I’m sharing this video because in my experience, when members of the business community sit down with community members and environmental justice leaders; listen, learn and share candid conversation, they learn a lot about being a better neighbor and a better company.  At Waste Management, our engagement with community and environmental justice leaders over many years has given us critical insights into how we need to shape our business plan to focus on recycling and renewable energy and become part of a more sustainable future.  If a company wants to be sustainable, it must be a constructive community partner and an advocate for environmental justice.

There are many businesses committed to constructive engagement with community and environmental justice leaders and governments, which have been working together in the Business Network for Environmental Justice. I would encourage community members to reach out to members of the business community and begin the dialogue – and encourage businesses to do the same. The message I want to convey through this video is simple: Pragmatic conversations among stakeholders are the best forums to shape sound public policy.

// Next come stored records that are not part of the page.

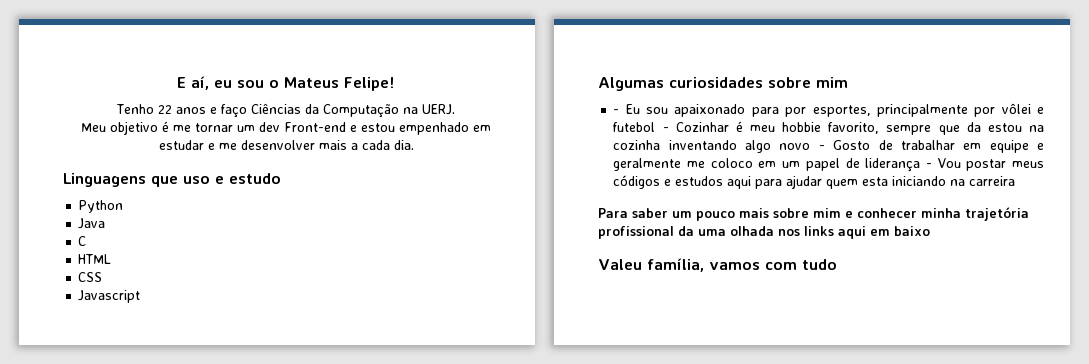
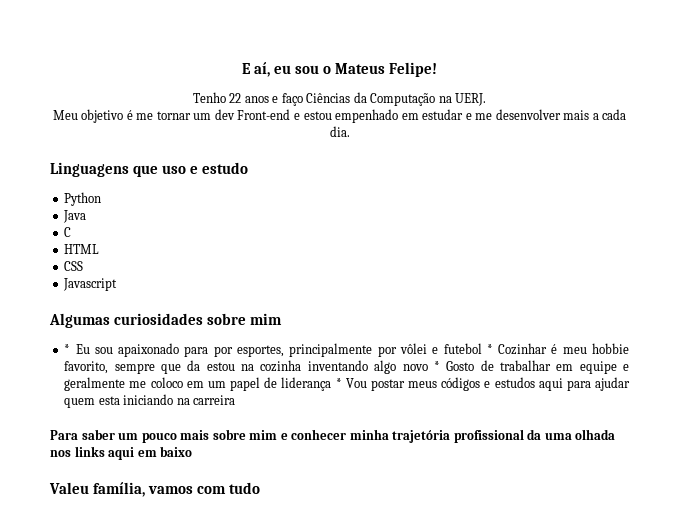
- - Eu sou apaixonado para por esportes, principalmente por vôlei e futebol - Cozinhar é meu hobbie favorito, sempre que da estou na cozinha inventando algo novo - Gosto de trabalhar em equipe e geralmente me coloco em um papel de liderança - Vou postar meus códigos e estudos aqui para ajudar quem esta iniciando na carreira
+ * Eu sou apaixonado para por esportes, principalmente por vôlei e futebol * Cozinhar é meu hobbie favorito, sempre que da estou na cozinha inventando algo novo * Gosto de trabalhar em equipe e geralmente me coloco em um papel de liderança * Vou postar meus códigos e estudos aqui para ajudar quem esta iniciando na carreira

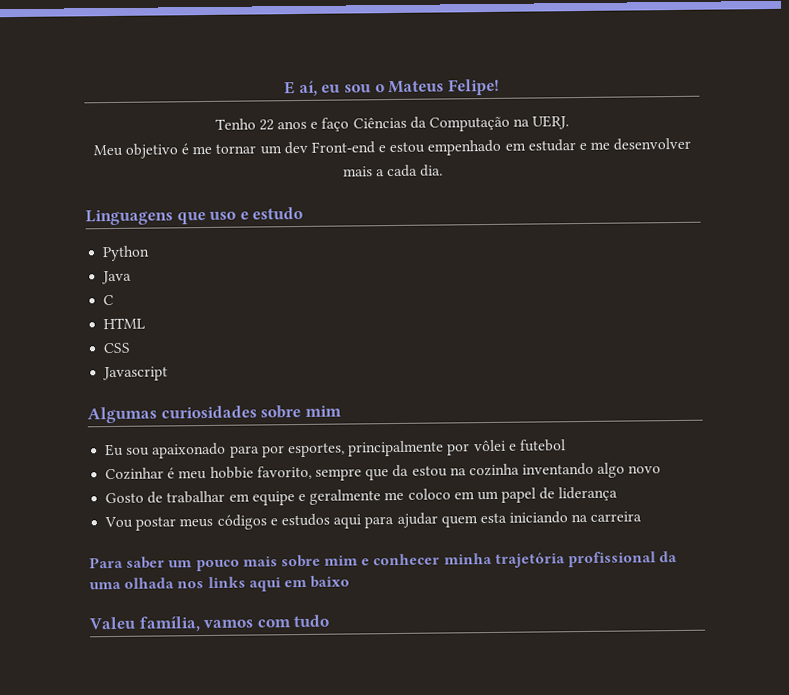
- * Eu sou apaixonado para por esportes, principalmente por vôlei e futebol * Cozinhar é meu hobbie favorito, sempre que da estou na cozinha inventando algo novo * Gosto de trabalhar em equipe e geralmente me coloco em um papel de liderança * Vou postar meus códigos e estudos aqui para ajudar quem esta iniciando na carreira
+ Eu sou apaixonado para por esportes, principalmente por vôlei e futebol
+ Cozinhar é meu hobbie favorito, sempre que da estou na cozinha inventando algo novo
+ Gosto de trabalhar em equipe e geralmente me coloco em um papel de liderança
+ Vou postar meus códigos e estudos aqui para ajudar quem esta iniciando na carreira

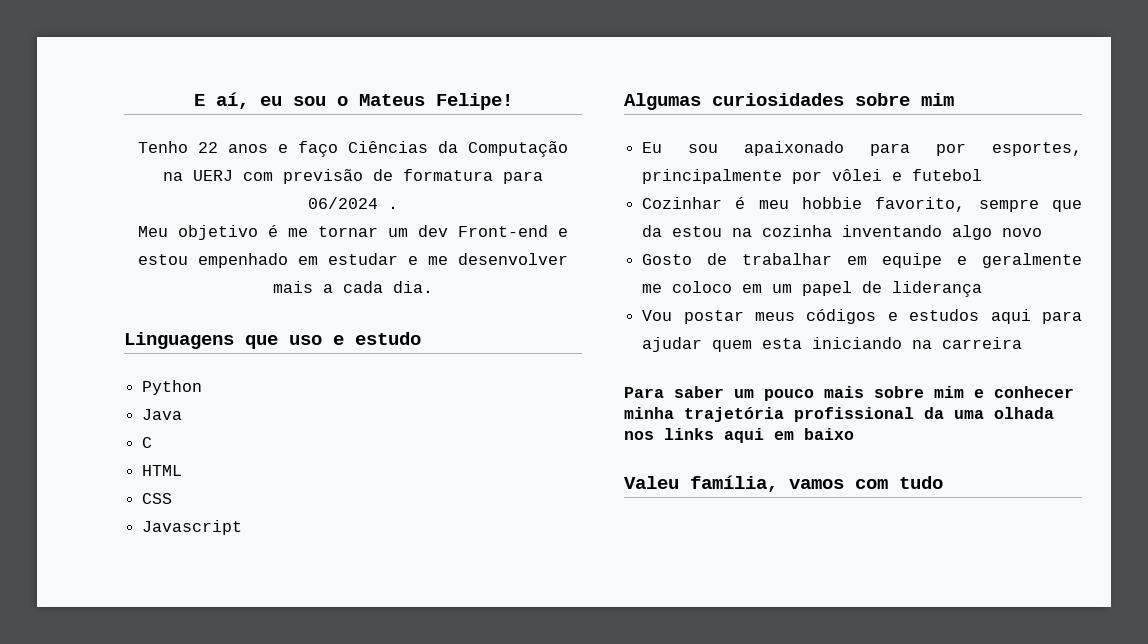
- Tenho 22 anos e faço Ciências da Computação na UERJ.
+ Tenho 22 anos e faço Ciências da Computação na UERJ com previsão de formatura para 06/2024 .

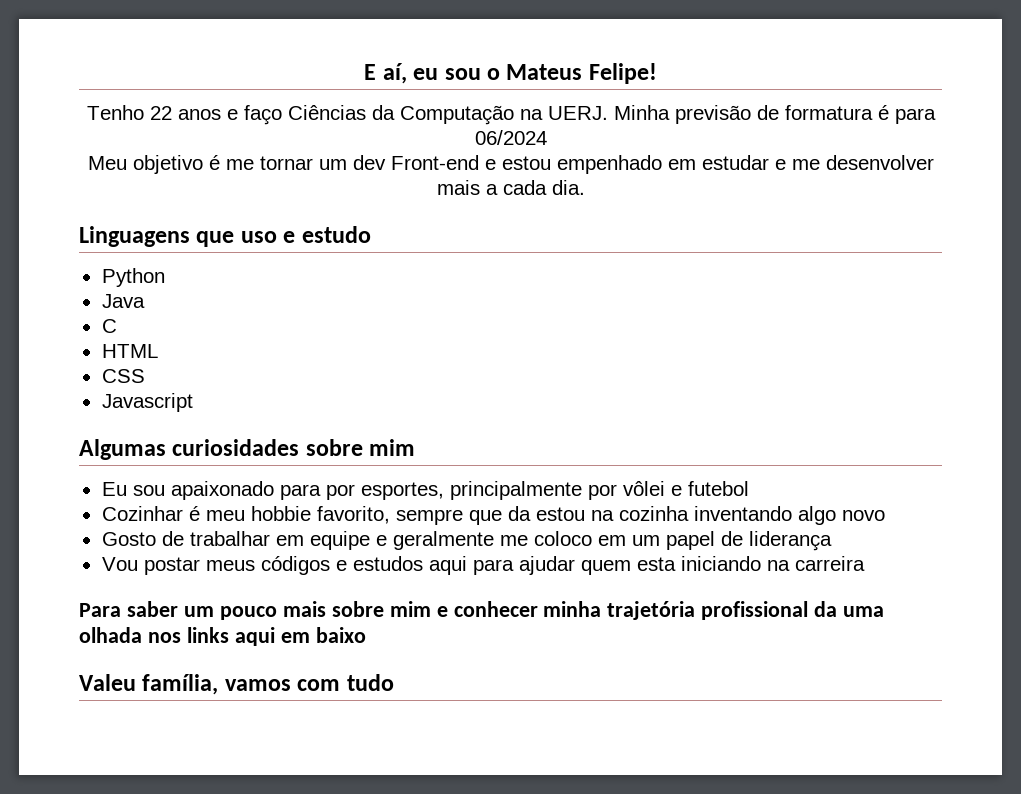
- Tenho 22 anos e faço Ciências da Computação na UERJ com previsão de formatura para 06/2024 .
+ Tenho 22 anos e faço Ciências da Computação na UERJ. Minha previsão de formatura é para 06/2024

About the author: Sue Briggum is Vice President of Public Affairs for Waste Management.  Sue served on the U.S. Environmental Protection Agency’s NACEPT Superfund Advisory Committees in 1994 and 2004; Title VI of the Civil Rights Act Advisory Committee; Compliance Assistance Advisory Committee; and  Environmental Justice Advisory Council (as Council or work group member) from 1994 to 2012. She co-chaired both terms of the National Environmental Policy Commission, convened at the request of the Congressional Black Caucus Foundation.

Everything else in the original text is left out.